§ EXERCISE DATA
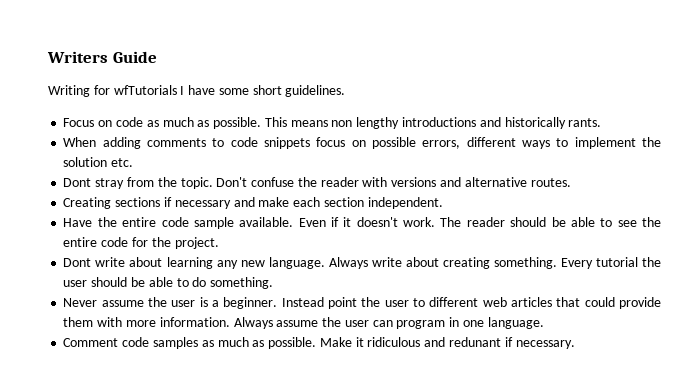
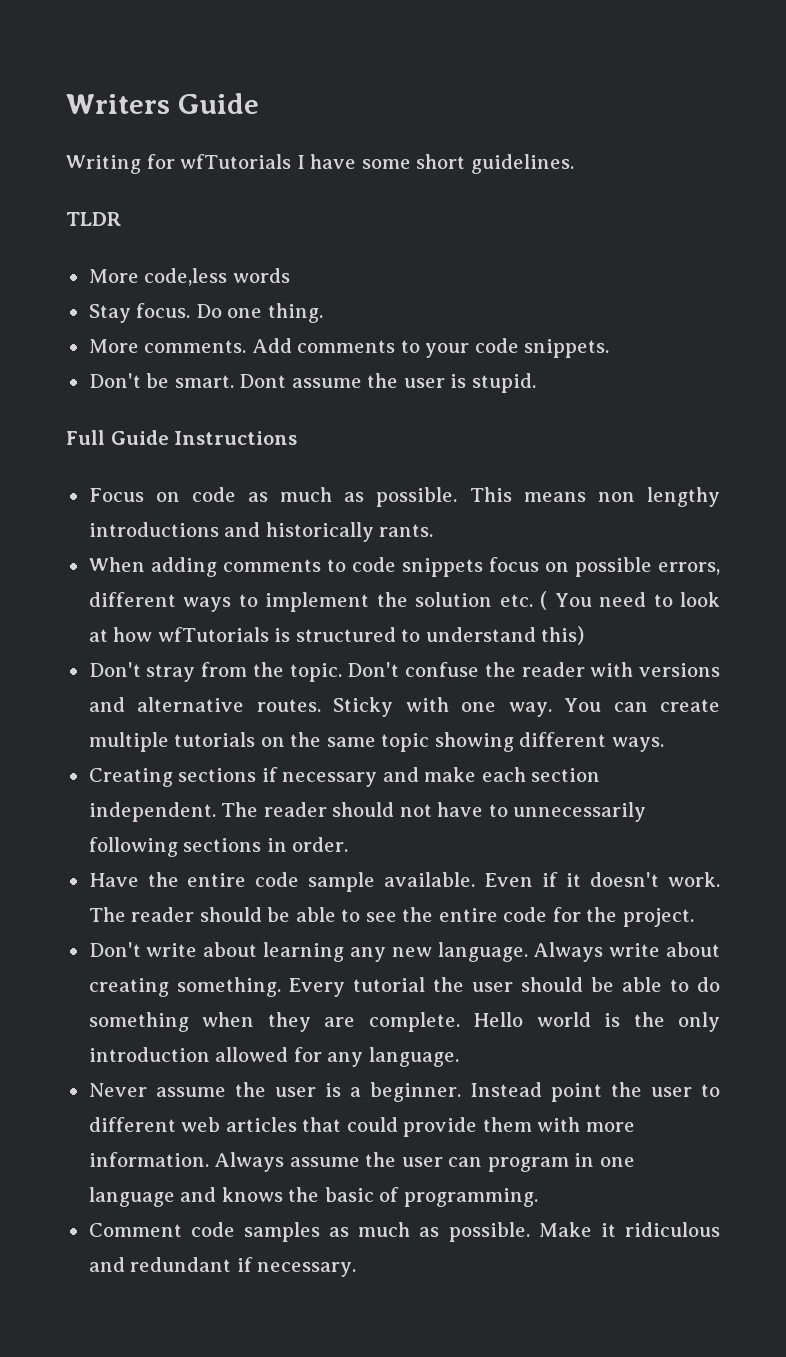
+ TLDR
+ More code,less words
+ Stay focus. Do one thing.
+ More comments. Add comments to your code snippets.
+ Don't be smart. Dont assume the user is stupid.
+ Full Guide Instructions
- When adding comments to code snippets focus on possible errors, different ways to implement the solution etc.
- Dont stray from the topic.
+ When adding comments to code snippets focus on possible errors, different ways to implement the solution etc. ( You need to look at how wfTutorials is structured to understand this)
+ Don't stray from the topic.
+ Sticky with one way. You can create multiple tutorials on the same topic showing different ways.
+ The reader should not have to unnecessarily following sections in order.
- Dont write about learning any new language.
+ Don't write about learning any new language.
- Every tutorial the user should be able to do something.
+ Every tutorial the user should be able to do something when they are complete. Hello world is the only introduction allowed for any language.
- Always assume the user can program in one language.
+ Always assume the user can program in one language and knows the basic of programming.
- Make it ridiculous and redunant if necessary.
+ Make it ridiculous and redundant if necessary.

§ WORK TO BE COMPLETED
Could you reproduce exactly the lines of the entries above, from the one with "to understand this)" through the one with "for any language.", and nothing else?

§ YOUR RESPONSE
+ When adding comments to code snippets focus on possible errors, different ways to implement the solution etc. ( You need to look at how wfTutorials is structured to understand this)
+ Don't stray from the topic.
+ Sticky with one way. You can create multiple tutorials on the same topic showing different ways.
+ The reader should not have to unnecessarily following sections in order.
- Dont write about learning any new language.
+ Don't write about learning any new language.
- Every tutorial the user should be able to do something.
+ Every tutorial the user should be able to do something when they are complete. Hello world is the only introduction allowed for any language.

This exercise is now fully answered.